Mr. Claxon praised his wife’s parenting skills, which he attributed to her selflessness, which extended even to her illness.

“She was always putting other people first,” he said. “Even the day before she died, when she was in pretty bad shape, I was having a breakdown and she was more concerned with somebody getting me a box of tissues than with her own pain.”

Mrs. Roberson made friends easily and kept them close, some of them for decades. Brenna McDonald McGann, 43, a grade school friend who now lives in Indianapolis, said friends, colleagues and others who knew her are pouring out messages of support on social media, she said.

“Everybody’s saying the same thing: We need more people like her in the world, not less,” Mrs. McGann said.

“She was the best listener,” added her sister Nicole Roberson Morrison, 42, of Washington. “You could depend on her, and you knew that. She gave great advice and loved really hard.”

Timothy Roberson called his daughter “a quiet, unassuming leader” and noted that she played piano and created a peer counseling group at her high school that still exists.
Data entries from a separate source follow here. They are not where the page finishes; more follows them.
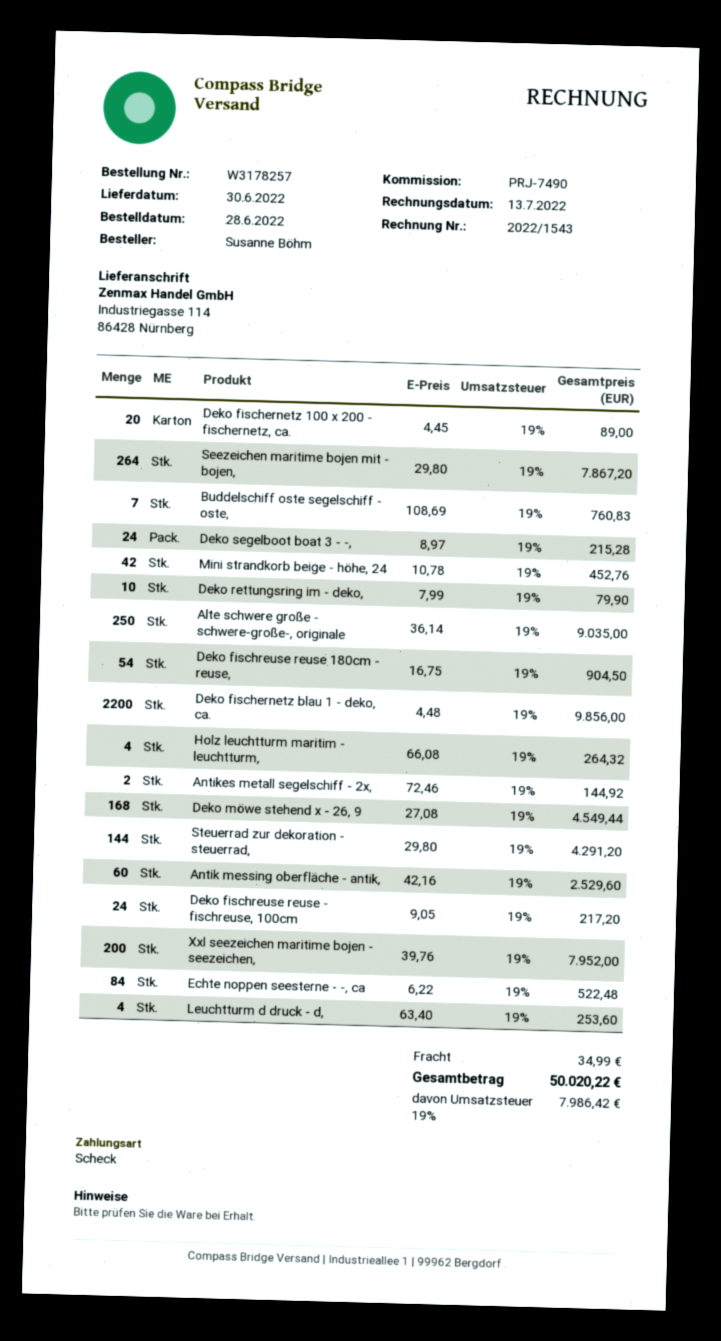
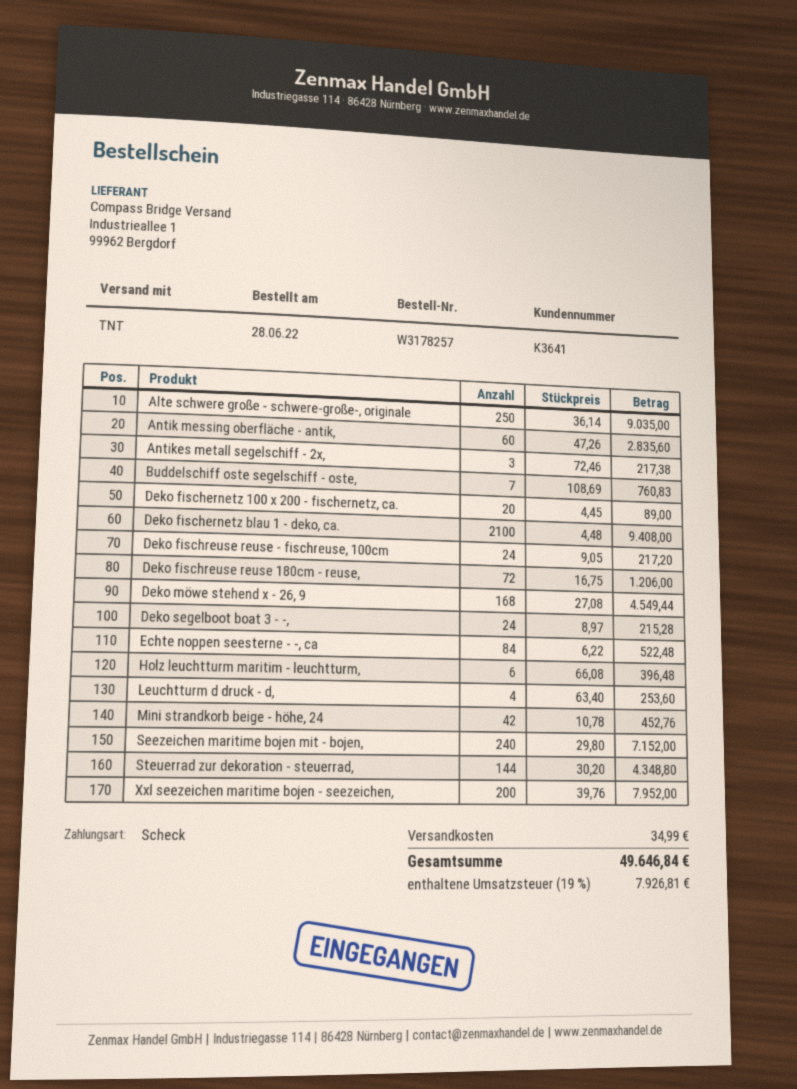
Seezeichen maritime bojen mit - bojen,: 264 x 29.80 = 7867.20 -> 240 x 29.80 = 7152.00
Deko rettungsring im - deko,: 10 x 7.99 = 79.90 -> none
Deko fischreuse reuse 180cm - reuse,: 54 x 16.75 = 904.50 -> 72 x 16.75 = 1206.00
Deko fischernetz blau 1 - deko, ca.: 2200 x 4.48 = 9856.00 -> 2100 x 4.48 = 9408.00
Holz leuchtturm maritim - leuchtturm,: 4 x 66.08 = 264.32 -> 6 x 66.08 = 396.48
Antikes metall segelschiff - 2x,: 2 x 72.46 = 144.92 -> 3 x 72.46 = 217.38
Steuerrad zur dekoration - steuerrad,: 144 x 29.80 = 4291.20 -> 144 x 30.20 = 4348.80
Antik messing oberfläche - antik,: 60 x 42.16 = 2529.60 -> 60 x 47.26 = 2835.60
tax: 19% = 7986.42 -> 19% = 7926.81
total: 50020.22 -> 49646.84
Jill Berry, a high school friend who helped take care of Mrs. Roberson and her children toward the end of her life, said her friend passed her best qualities on to the children.
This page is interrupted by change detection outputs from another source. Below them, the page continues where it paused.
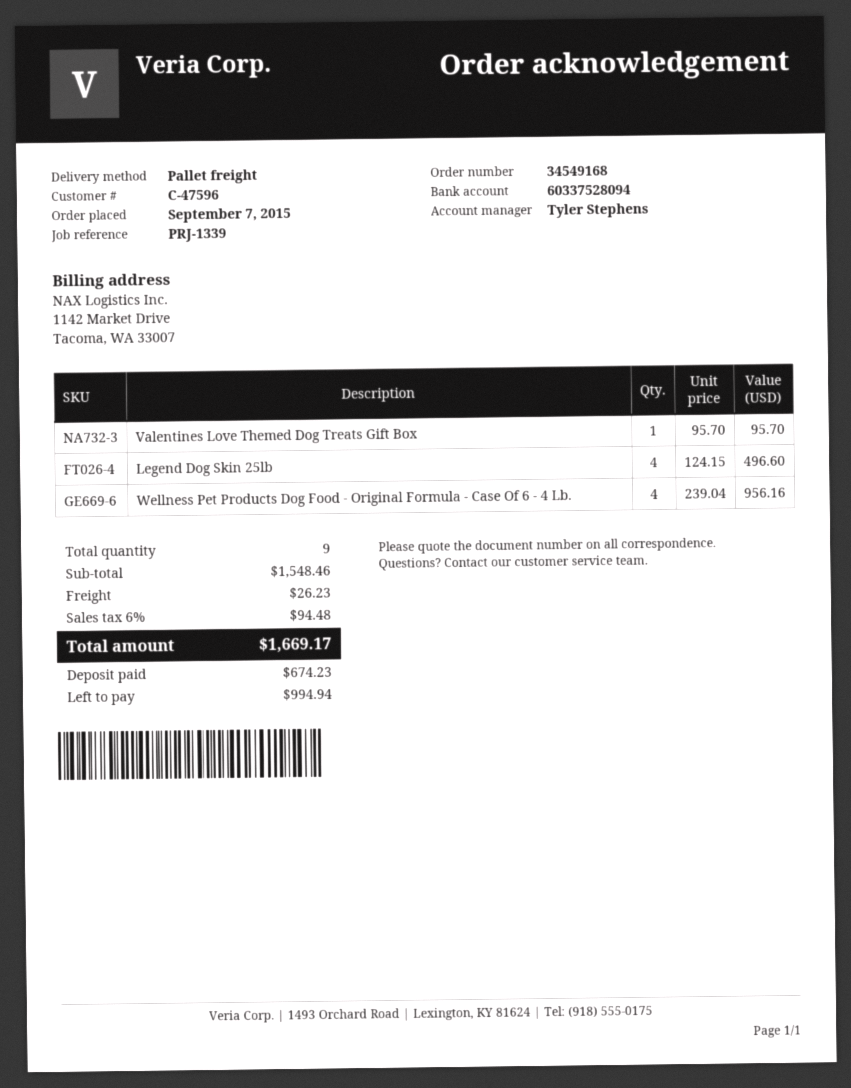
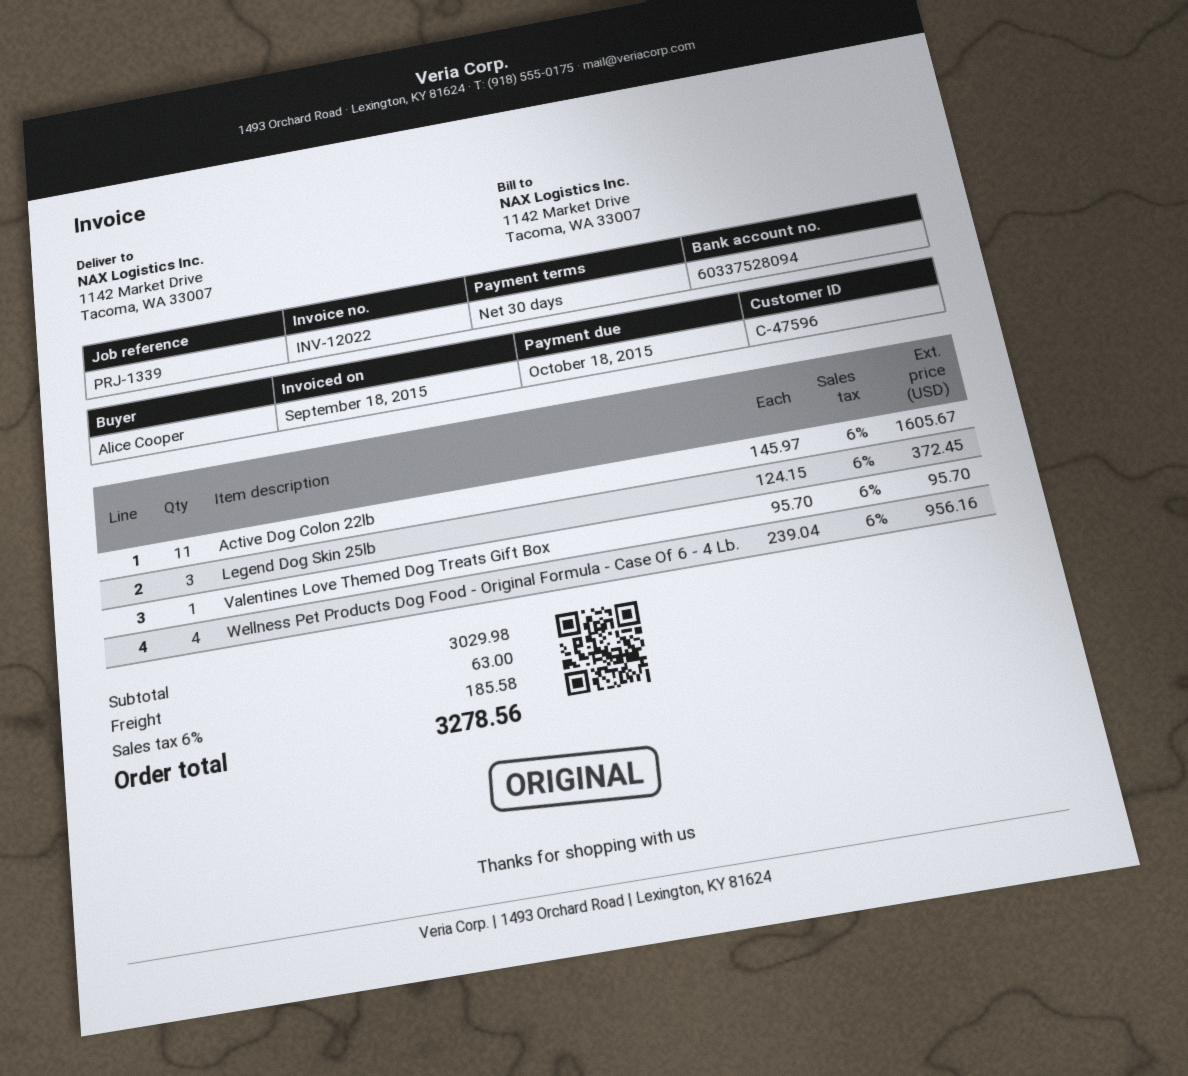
Legend Dog Skin 25lb: 4 x 124.15 = 496.60 -> 3 x 124.15 = 372.45
Active Dog Colon 22lb: none -> 11 x 145.97 = 1605.67
subtotal: 1548.46 -> 3029.98
shipping: 26.23 -> 63.00
tax: 6% = 94.48 -> 6% = 185.58
total: 1669.17 -> 3278.56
“They have her smile,” she said. “They light up a room. They make your day when you are around them. That’s how she was.”

Viewings are scheduled for 2 p.m. to 4 p.m. and 7 p.m. to 9 p.m. Friday at Mitchell Wiedefeld Funeral Home. A service is planned for 11 a.m. Saturday at St. Pius X Church at 6428 York Road.

In addition to her husband, daughters, parents and sister, Mrs. Roberson is survived by a brother, Christopher Roberson, 47, of Patterson Park, and another sister, Maria Roberson, 46, of Brooklyn, N.Y.